Meggie screamed. Mo drew her close and hid her face against his chest. But Firefox stood there, staring in bewilderment at the sword sticking out of his body as if it were a part of him.
With a self-satisfied smile, the Adderhead looked around, enjoying the silent horror in the hall around him. Firefox took the sword sticking out of his body and pulled the blade out very slowly, his face distorted, but without swaying on his feet. And the great hall became as still as if all present had stopped breathing.
As for the Adderhead, he applauded. ‘Well, look at that!’ he cried. ‘Is there anyone here in this hall who thinks he could have survived that swordstroke? He’s just a little pale, that’s all – am I right, Firefox?’
His herald did not reply, but just stood there staring at the blood-stained sword in his hands.
But the Adderhead went on, in a voice of high good humour, ‘Well, I think that proves it! The girl wasn’t lying, and the Adderhead is not a gullible fool who fell for a child’s fairy-tale, is he?’
He placed his words as carefully as a beast of prey places its paws. Nothing but silence answered him. Even Firefox, his face white with pain, said not a word as he wiped his own blood from the swordblade.
‘Excellent!’ remarked the Adderhead. ‘That’s done, then – and now I have an immortal herald. It’s time I was able to say the same of myself. Piper,’ he said, turning to the man with the silver nose. ‘Empty the hall for me. Get everyone out – servants, women, physicians, clerks, all of them. I want just ten men-at-arms to stay, the librarian, you and Firefox, and the two prisoners. You go away too!’ he snapped at Mortola, who was about to protest. ‘Stay with my wife and get that baby to stop crying at last.’

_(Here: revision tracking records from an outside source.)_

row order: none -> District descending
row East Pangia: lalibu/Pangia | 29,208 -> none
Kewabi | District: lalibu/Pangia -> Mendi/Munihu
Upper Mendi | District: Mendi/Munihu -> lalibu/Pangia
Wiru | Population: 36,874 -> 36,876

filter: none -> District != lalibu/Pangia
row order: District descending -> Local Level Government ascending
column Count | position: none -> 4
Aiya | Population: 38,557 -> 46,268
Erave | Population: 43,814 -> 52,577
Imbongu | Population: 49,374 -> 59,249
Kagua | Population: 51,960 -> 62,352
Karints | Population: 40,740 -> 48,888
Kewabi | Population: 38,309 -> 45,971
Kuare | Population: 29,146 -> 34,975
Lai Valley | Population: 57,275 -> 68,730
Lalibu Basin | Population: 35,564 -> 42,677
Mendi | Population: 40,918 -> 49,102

‘What’s he going to do, Mo?’ whispered Meggie as the hall emptied around them. But he could only shake his head. He didn’t know either. He only felt that the game was far from over yet.

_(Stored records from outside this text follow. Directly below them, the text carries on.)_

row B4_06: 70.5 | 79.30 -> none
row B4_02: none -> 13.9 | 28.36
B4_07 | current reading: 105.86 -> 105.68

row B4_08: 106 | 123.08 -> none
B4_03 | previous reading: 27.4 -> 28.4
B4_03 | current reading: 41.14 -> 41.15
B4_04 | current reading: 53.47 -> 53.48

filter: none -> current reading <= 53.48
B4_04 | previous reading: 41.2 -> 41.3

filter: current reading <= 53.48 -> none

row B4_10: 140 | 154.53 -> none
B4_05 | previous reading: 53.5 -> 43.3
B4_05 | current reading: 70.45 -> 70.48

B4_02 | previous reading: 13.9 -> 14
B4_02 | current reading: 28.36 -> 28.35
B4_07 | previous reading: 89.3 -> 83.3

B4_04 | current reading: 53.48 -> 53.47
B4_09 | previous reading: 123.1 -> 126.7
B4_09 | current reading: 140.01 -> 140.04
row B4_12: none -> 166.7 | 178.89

‘What about us?’ he called to the Adderhead. ‘My daughter and I have fulfilled our part of the bargain, so fetch the prisoners from your dungeons and let us go.’
But the Adderhead only raised his hands in a conciliatory gesture. ‘Yes, of course, of course, Bluejay,’ he graciously replied. ‘As you have kept your word, I keep mine. The Adder’s word of honour. I’ve already sent men down to the dungeons, but it’s a long way from there to the gate, so give us the pleasure of your company a little longer. Believe me, we shall provide you with entertainment.’